> _WORK TO BE COMPLETED_
Copy out the lines beginning at the one with "19:52: none -> 3.1" and ending at the last line of the data, both included; pictures stay out.

> _RECORDS TO USE_
━━━━━━━━━━━━━━━━━━━━
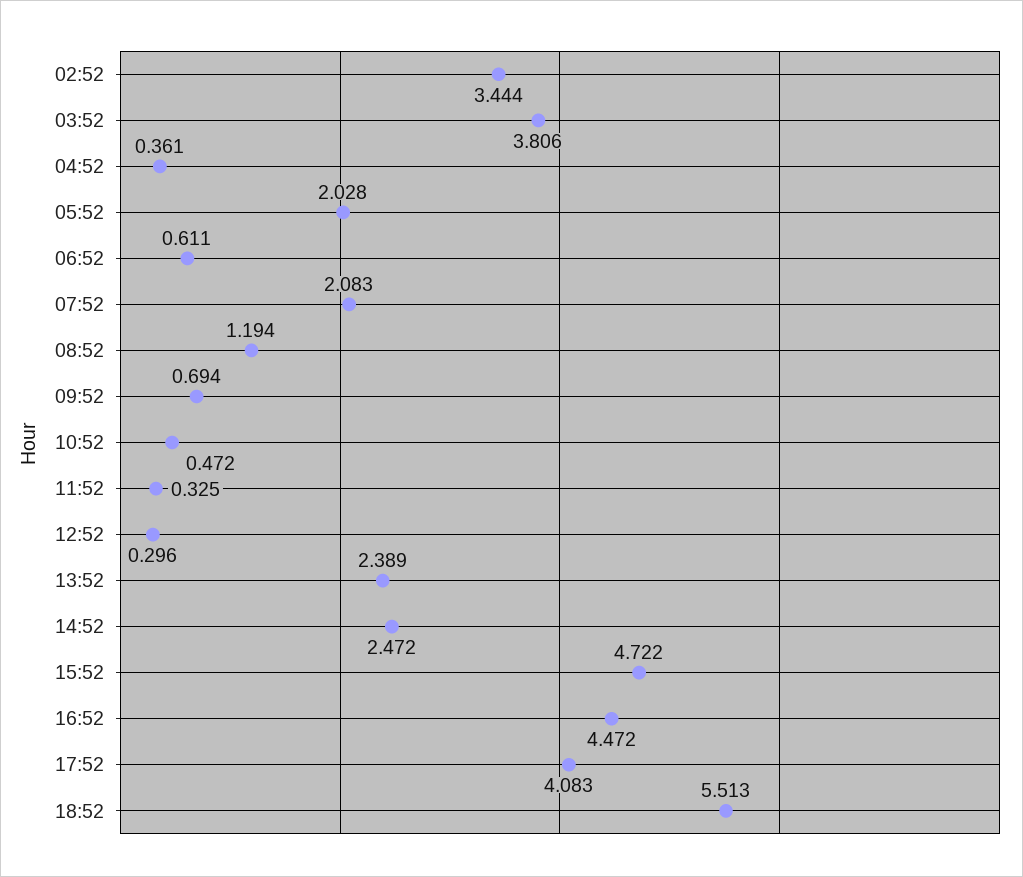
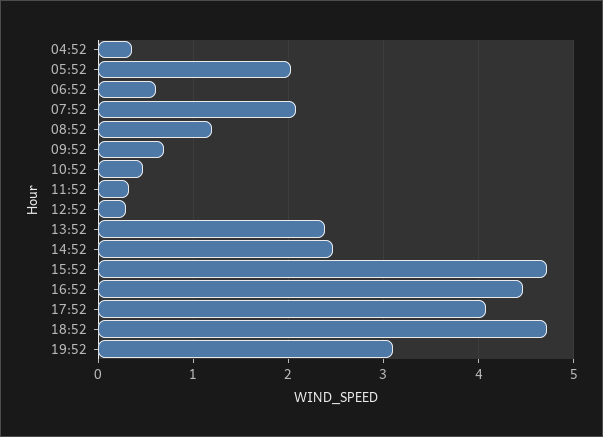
02:52: 3.444 -> none
03:52: 3.806 -> none
18:52: 5.513 -> 4.7
19:52: none -> 3.1

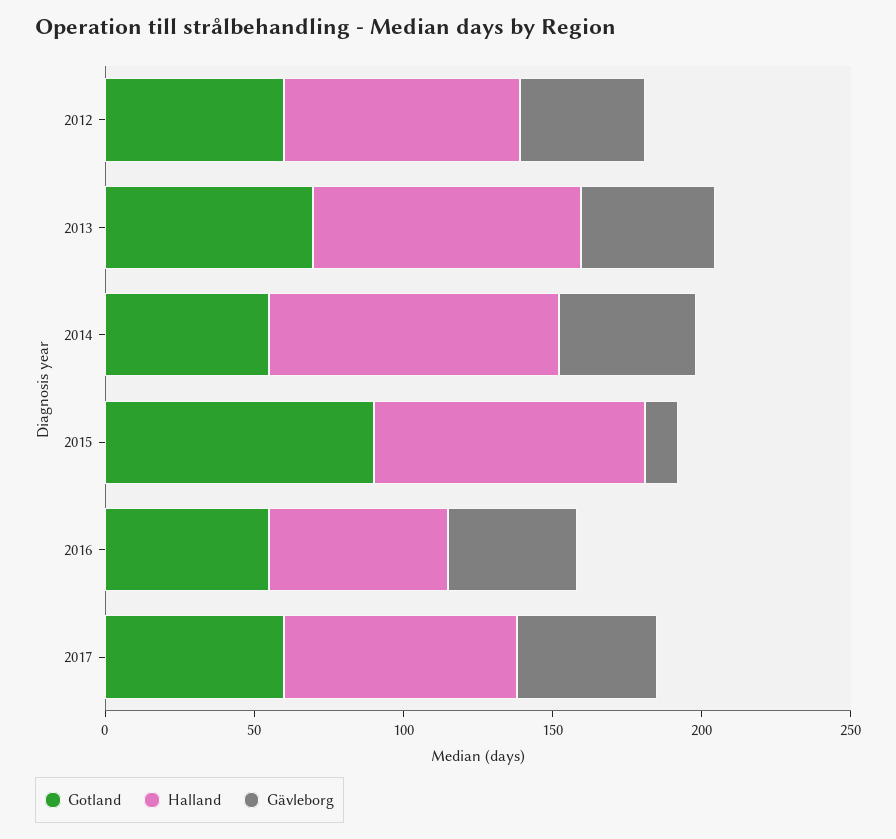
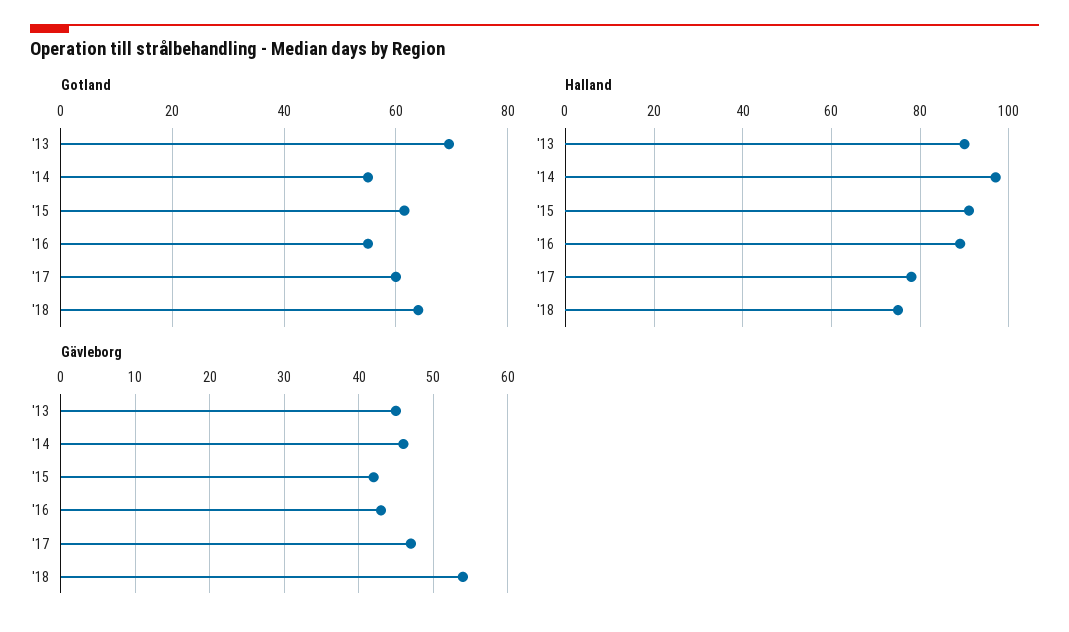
Gotland, 2012: 60 -> none
Halland, 2012: 80 -> none
Gävleborg, 2012: 40 -> none
Gotland, 2015: 90 -> 62
Gävleborg, 2015: 10 -> 42
Halland, 2016: 60 -> 90
Gotland, '18: none -> 64
Halland, '18: none -> 75
Gävleborg, '18: none -> 54

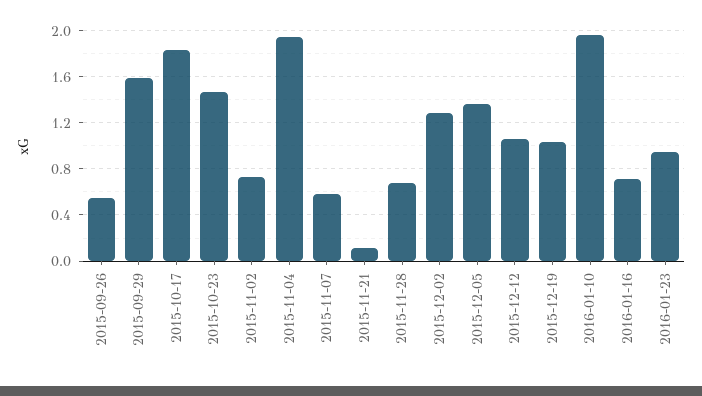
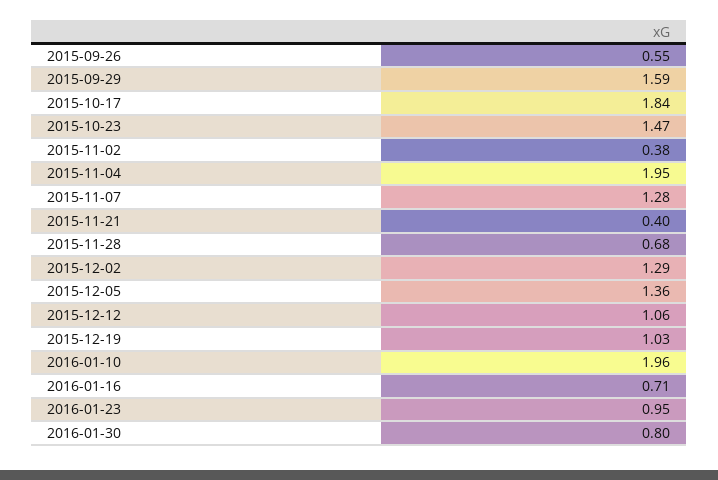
2015-11-02: 0.7 -> 0.38
2015-11-07: 0.6 -> 1.28
2015-11-21: 0.1 -> 0.4
2016-01-30: none -> 0.8

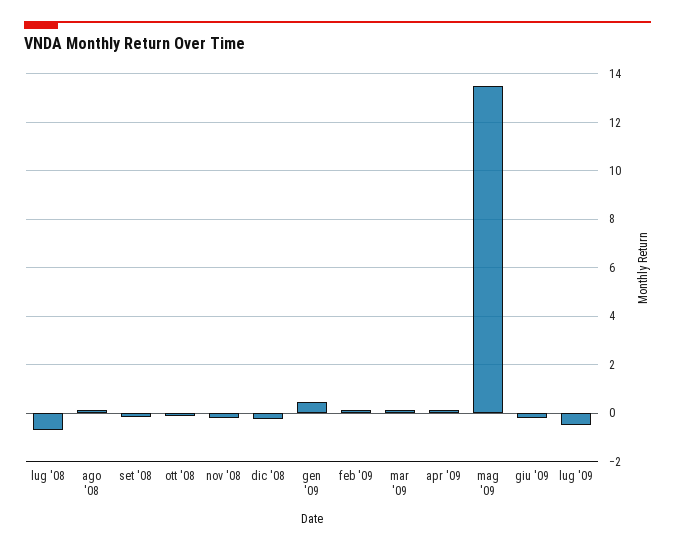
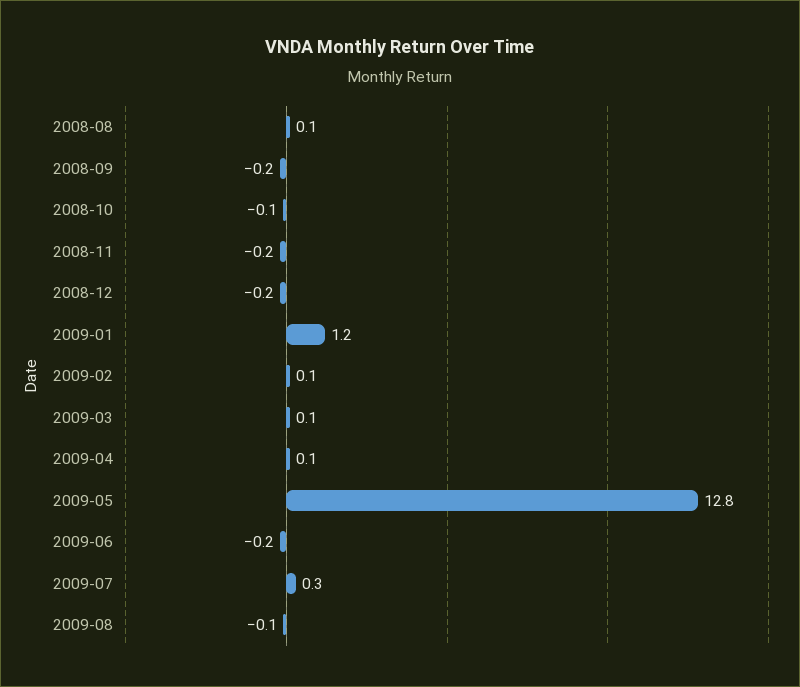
lug '08: -0.75 -> none
gen '09: 0.5 -> 1.2
mag '09: 13.5 -> 12.8
lug '09: -0.5 -> 0.3
2009-08: none -> -0.1

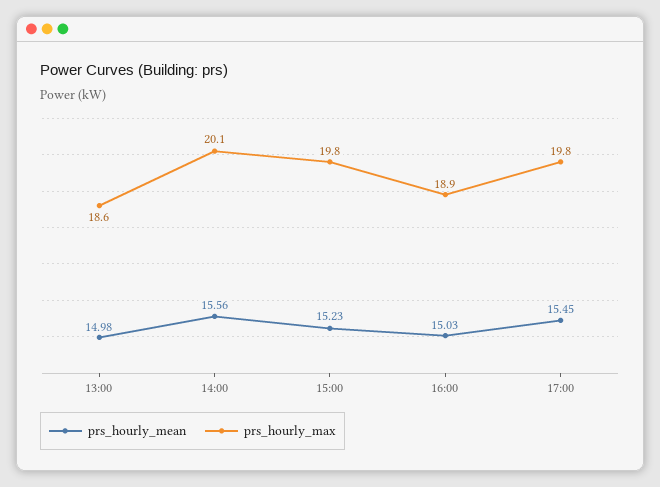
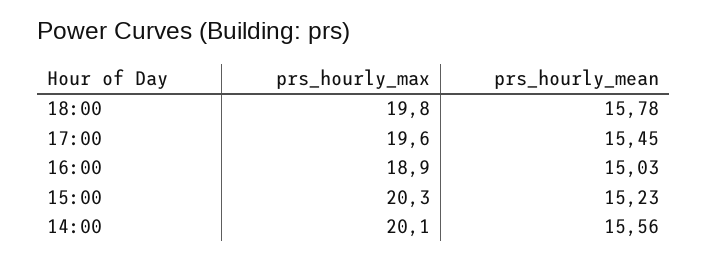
prs_hourly_mean, 13:00: 14.98 -> none
prs_hourly_max, 13:00: 18.6 -> none
prs_hourly_max, 15:00: 19.8 -> 20.3
prs_hourly_max, 17:00: 19.8 -> 19.6
prs_hourly_max, 18:00: none -> 19.8
prs_hourly_mean, 18:00: none -> 15.78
━━━━━━━━━━━━━━━━━━━━
> _SOLUTION BELOW_
19:52: none -> 3.1

Gotland, 2012: 60 -> none
Halland, 2012: 80 -> none
Gävleborg, 2012: 40 -> none
Gotland, 2015: 90 -> 62
Gävleborg, 2015: 10 -> 42
Halland, 2016: 60 -> 90
Gotland, '18: none -> 64
Halland, '18: none -> 75
Gävleborg, '18: none -> 54

2015-11-02: 0.7 -> 0.38
2015-11-07: 0.6 -> 1.28
2015-11-21: 0.1 -> 0.4
2016-01-30: none -> 0.8

lug '08: -0.75 -> none
gen '09: 0.5 -> 1.2
mag '09: 13.5 -> 12.8
lug '09: -0.5 -> 0.3
2009-08: none -> -0.1

prs_hourly_mean, 13:00: 14.98 -> none
prs_hourly_max, 13:00: 18.6 -> none
prs_hourly_max, 15:00: 19.8 -> 20.3
prs_hourly_max, 17:00: 19.8 -> 19.6
prs_hourly_max, 18:00: none -> 19.8
prs_hourly_mean, 18:00: none -> 15.78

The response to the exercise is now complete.